You will get more out of your workouts if you focus on the genetic makeup of your body type. Typically, an endomorph thinks he or she needs to be doing cardio, cardio and more cardio. But this has proven to not be the best workout for them to show progress.
Below are general exercises for the different body types. If you are not sure what body type you are, ask a certified personal trainer and he or she might be able to steer you in the right direction. The real key is your progress in workouts. If they have not been working for you, it might be time to change to something your body will respond to. Sometimes people fit perfectly in these categories, but other times there can be a combination of body types.
• Ectomorph: (hard gainer) needs lots of calories because your metabolism is super-fast. That does not mean you eat whatever you want. Even if you’re “skinny,” you can clog up arteries with a high fat unhealthy diet, or as I like to call it “skinny fat.” Typically, an ectomorph is looking to gain weight/muscle. The workout for that can be a bodybuilding workout with heavy weight, low reps and full recovery in between sets. Of course, that is after you have a good base of general weightlifting. Core can be worked in every day or whenever it fits in your routine. Cardio is a must for a healthy heart, but make sure you don’t go overboard. About 75% of your workout can be weights and 25% cardio, preferably 5-6 days a week.
• Mesomorph: (muscular and athletic) has a natural muscle build but if not paying attention to calories can gain fat too. Find out what your goal is so you can select your workout. For muscle building, follow the same as above with 70% weights and 30% cardio. The percentages are purely my opinion after many years training different body types. This is what I have found successful. For muscle definition, interval training works very well.
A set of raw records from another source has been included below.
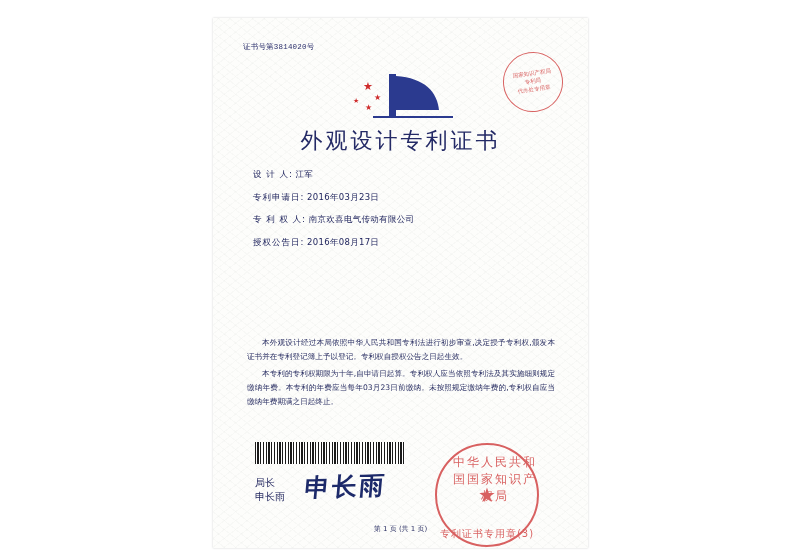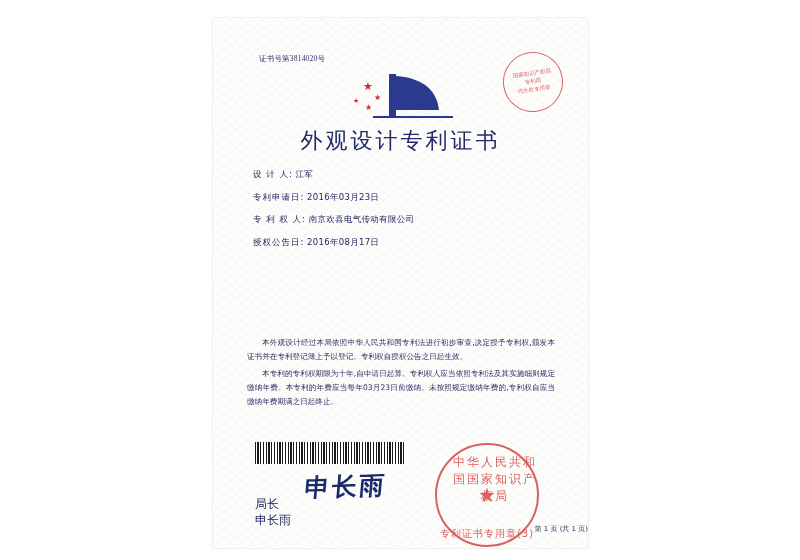"证书号第3814020号" .cert-no { font-family: Liberation Serif, serif -> Liberation Mono, monospace; margin-left: 16px -> none; top: 36px -> 24px }
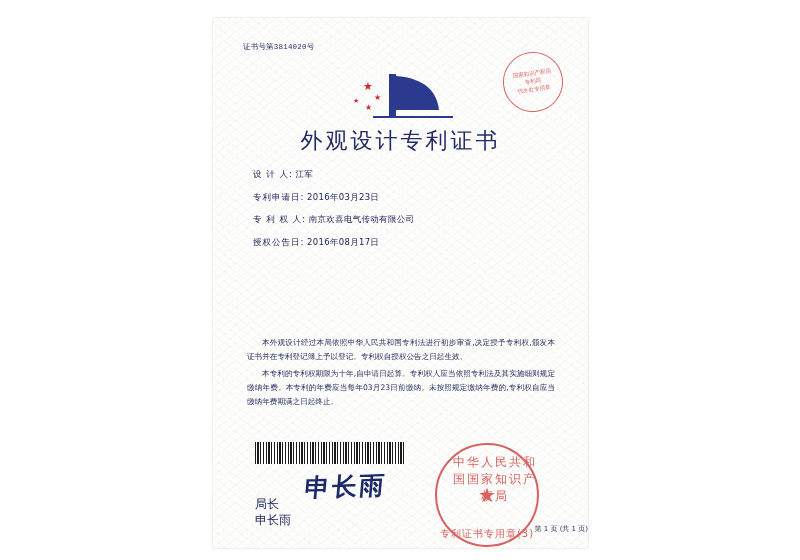"局长" .signature-block { font-size: 12px -> 10px; margin-top: 20px -> none }
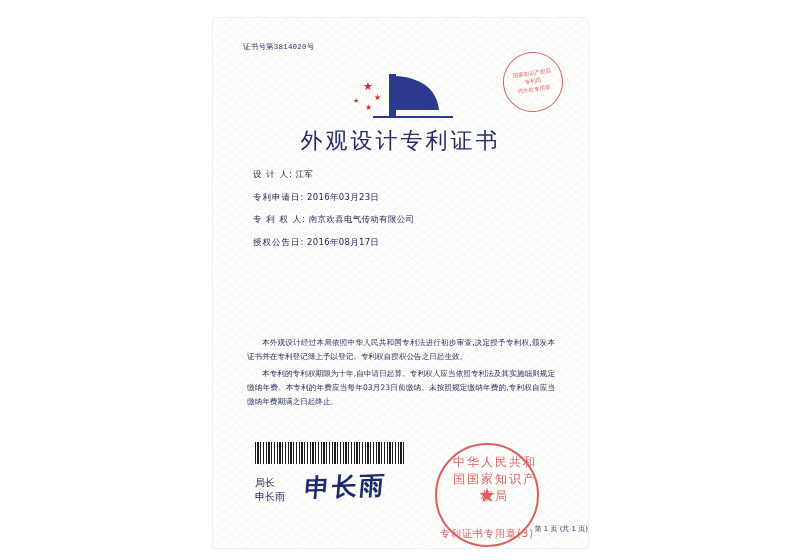"第 1 页 (共 1" .page-footer { text-align: right -> center }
Full body workout with cardio added into the routine. Very little rest and keep your calories in check and make sure they are nurturing calories not empty ones, preferably 5-6 days a week.
• Endomorph: (soft and round body) gains muscle and fat easily. Calories are not kind to you, so be very aware what you eat. You need fewer calories than the other two body types. Metabolism is typically slow, so your workout needs to consist of high intensity interval training with full body strength mixed with cardio. Your strength workout will be with low weights and high reps. Core can be worked in any or every day with two sets 15 to 25 reps and 80% high intensity interval (cardio and strength mixed) workout and 20% weights, preferably 6 days a week.
If there is any help you need to set up a workout program for your body type, don’t hesitate to ask. And remember, no body type can out exercise a bad diet.
Ester H. Marsh is Health and Fitness Director of the JF Hurley family YMCA.